If you saw the following items listed as ingredients on a cereal box, you might be alarmed: isoflavones, terpenes, indoles, phenolic acids. But these tongue-twisters aren’t artificial additives, they’re naturally occurring chemicals found in fruits, vegetables, beans and whole grains – biologically active chemicals our bodies may use as part of their disease-fighting arsenal. These substances are called phytochemicals (phyto is Greek for plant). Some phytochemicals found in plants not commonly used for food, such as digitalis and quinine, have been used for medicinal purposes for centuries. The anticancer effects of many of them, however, are only beginning to be explored.

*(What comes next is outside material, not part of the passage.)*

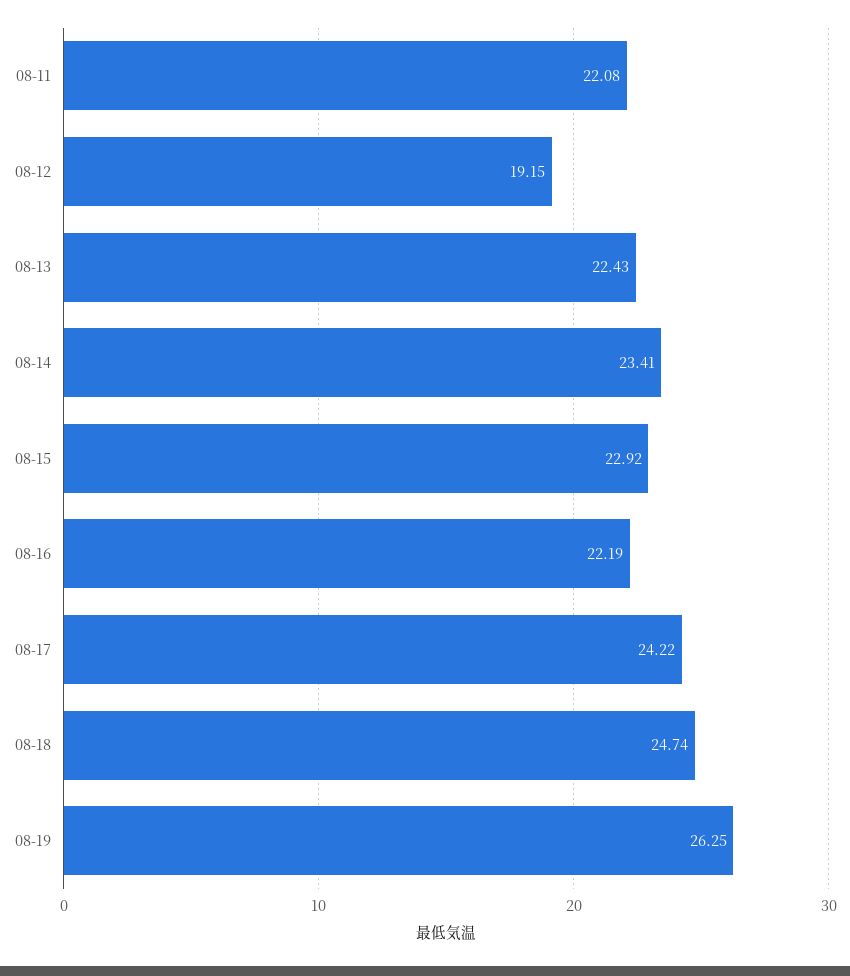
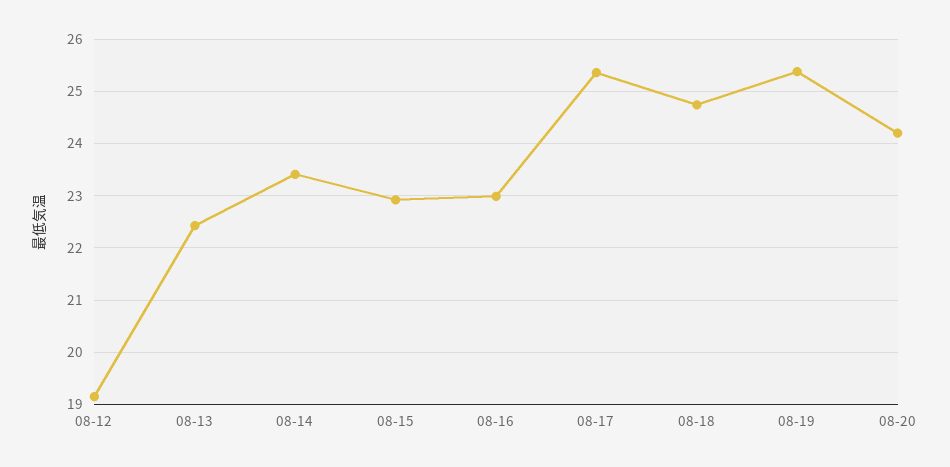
08-11: 22.08 -> none
08-16: 22.19 -> 23
08-17: 24.22 -> 25.4
08-19: 26.25 -> 25.4
08-20: none -> 24.2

The role of phytochemicals in metabolism has not been adequately defined. A single tomato or orange contains hundreds, and possibly thousands, of phytochemicals. Some are antioxidants, protecting against harmful cell damage from oxidation. Others perform different functions that can help to prevent cancer. Scientists are still deciphering the many ways phytochemicals in foods may offer front-line defenses against cancer.

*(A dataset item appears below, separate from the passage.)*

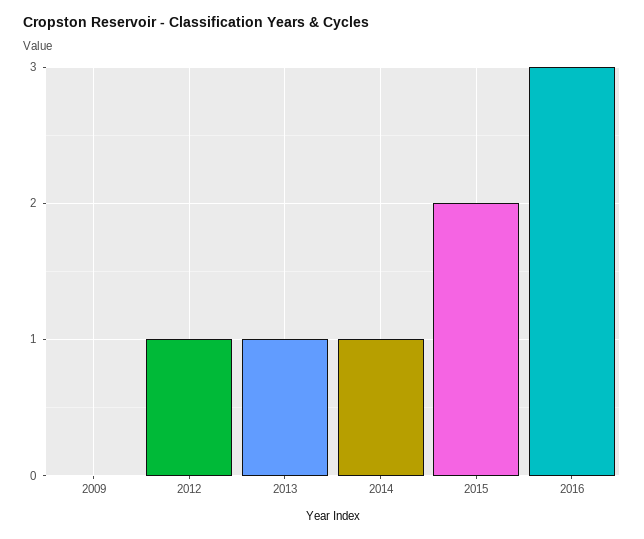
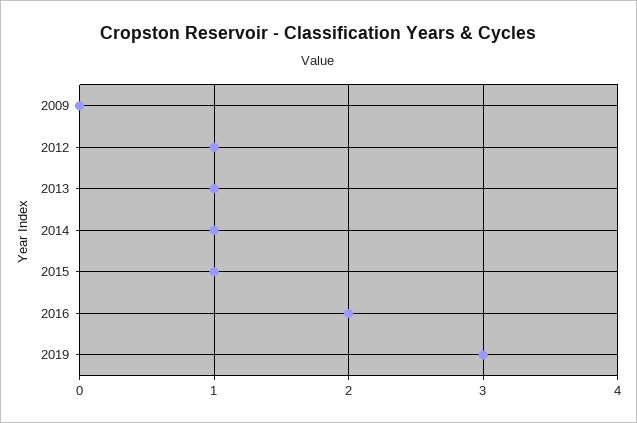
2015: 2 -> 1
2016: 3 -> 2
2019: none -> 3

One reason scientists are so excited about phytochemicals is their apparent ability to stop the conversion of a cell from healthy to cancerous at so many different stages. Isothiocyanates, found in cruciferous vegetables (such as broccoli, cauliflower, cabbage and kale) switch on enzymes that actually detoxify carcinogens at an early stage; they also increase the antioxidant defenses of cells. Diallyl sulfides in garlic and onions can stop the growth of cancer cells at a later stage. Saponins, found in beans and other legumes, may prevent cancer cells from multiplying by influencing genetic material in the cells.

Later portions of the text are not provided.